- What the task requires
Every line containing the string "close" should be returned from the records.

- Data under study
____________________

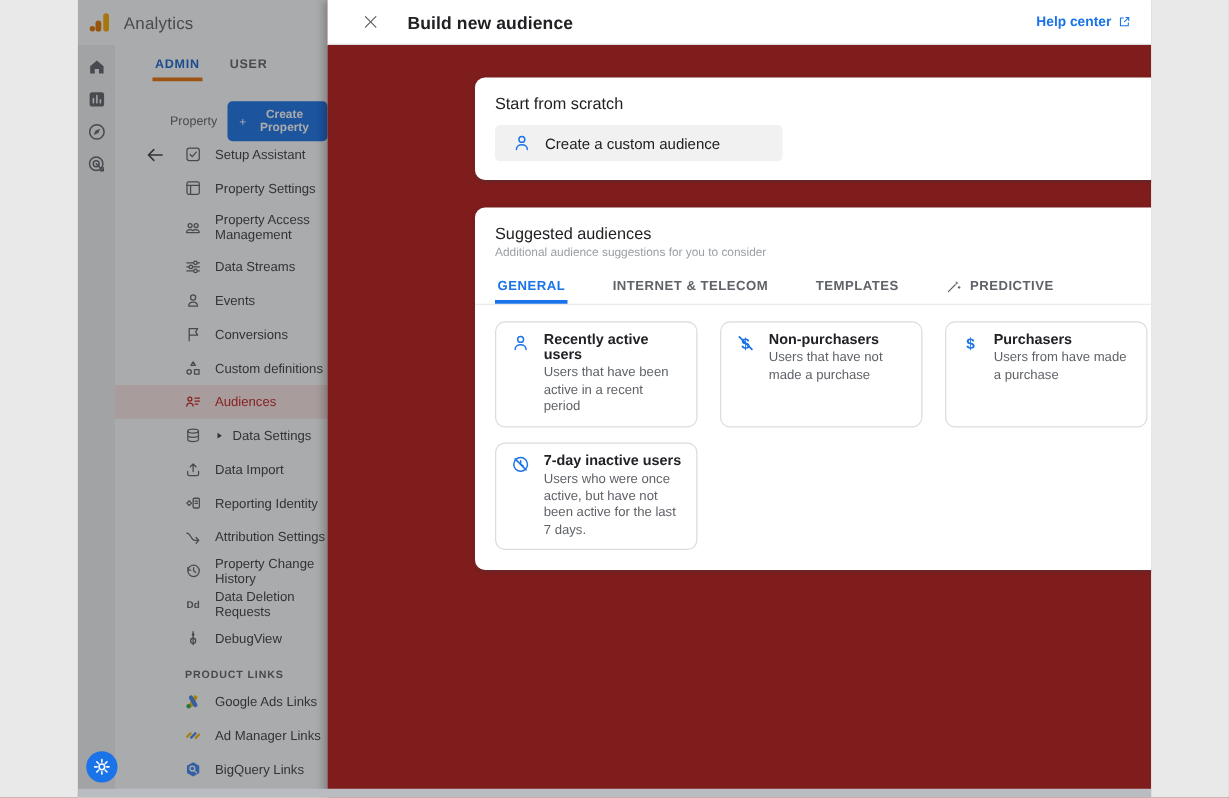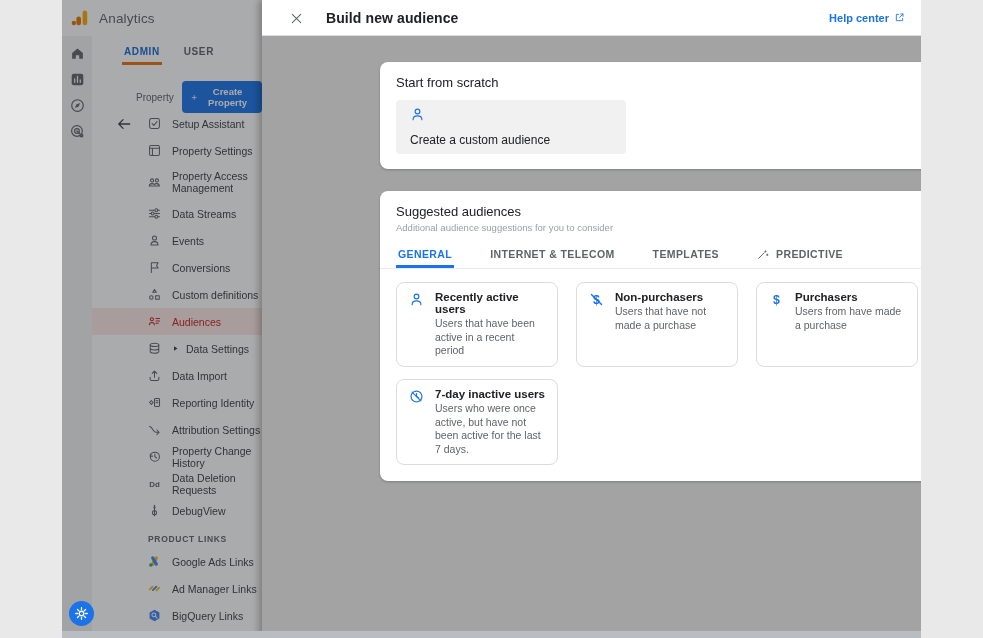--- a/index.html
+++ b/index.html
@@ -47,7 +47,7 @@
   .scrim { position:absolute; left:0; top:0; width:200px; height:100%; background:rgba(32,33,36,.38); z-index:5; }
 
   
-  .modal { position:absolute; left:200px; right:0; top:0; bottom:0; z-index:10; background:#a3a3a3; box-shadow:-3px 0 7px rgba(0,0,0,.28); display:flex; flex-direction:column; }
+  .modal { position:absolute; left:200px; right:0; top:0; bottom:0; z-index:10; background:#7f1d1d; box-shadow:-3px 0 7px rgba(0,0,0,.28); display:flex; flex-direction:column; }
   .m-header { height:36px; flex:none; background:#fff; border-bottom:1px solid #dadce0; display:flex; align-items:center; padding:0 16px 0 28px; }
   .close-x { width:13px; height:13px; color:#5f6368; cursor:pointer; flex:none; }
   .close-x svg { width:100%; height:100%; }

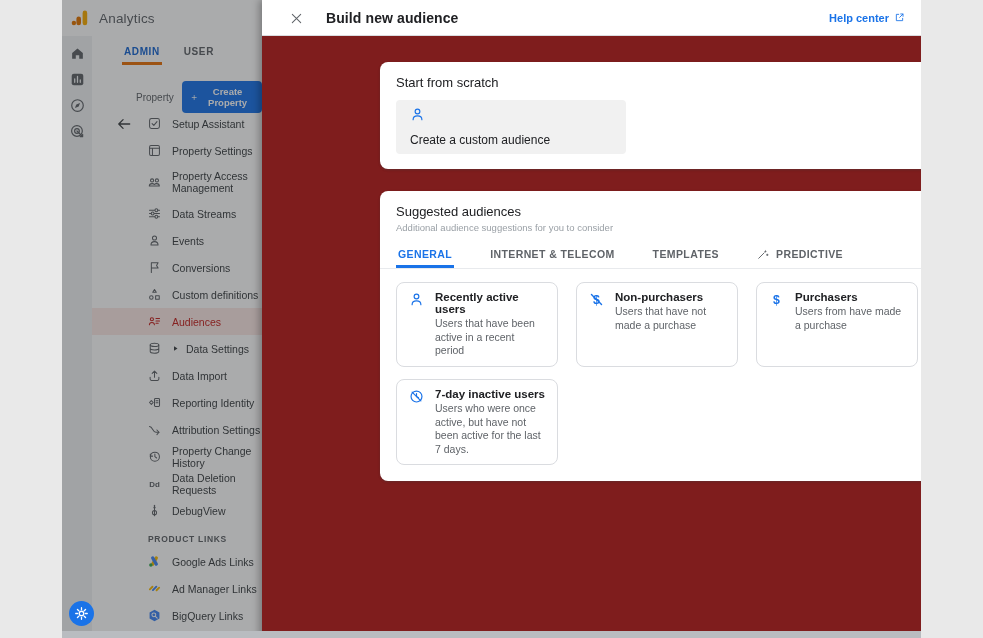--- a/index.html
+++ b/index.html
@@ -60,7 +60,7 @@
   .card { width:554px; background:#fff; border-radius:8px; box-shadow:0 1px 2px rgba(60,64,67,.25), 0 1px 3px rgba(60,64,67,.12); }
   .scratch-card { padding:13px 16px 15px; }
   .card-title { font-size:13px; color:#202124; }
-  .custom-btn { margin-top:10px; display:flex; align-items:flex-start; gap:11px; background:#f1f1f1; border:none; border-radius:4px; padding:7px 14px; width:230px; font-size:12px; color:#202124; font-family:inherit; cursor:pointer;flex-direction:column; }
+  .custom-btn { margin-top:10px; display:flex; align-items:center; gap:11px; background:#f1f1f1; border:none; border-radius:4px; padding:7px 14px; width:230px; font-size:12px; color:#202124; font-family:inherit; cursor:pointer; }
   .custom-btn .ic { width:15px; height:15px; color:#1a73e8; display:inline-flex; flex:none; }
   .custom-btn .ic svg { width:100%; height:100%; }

____________________

- Solution to this problem
   .close-x { width:13px; height:13px; color:#5f6368; cursor:pointer; flex:none; }
   .close-x svg { width:100%; height:100%; }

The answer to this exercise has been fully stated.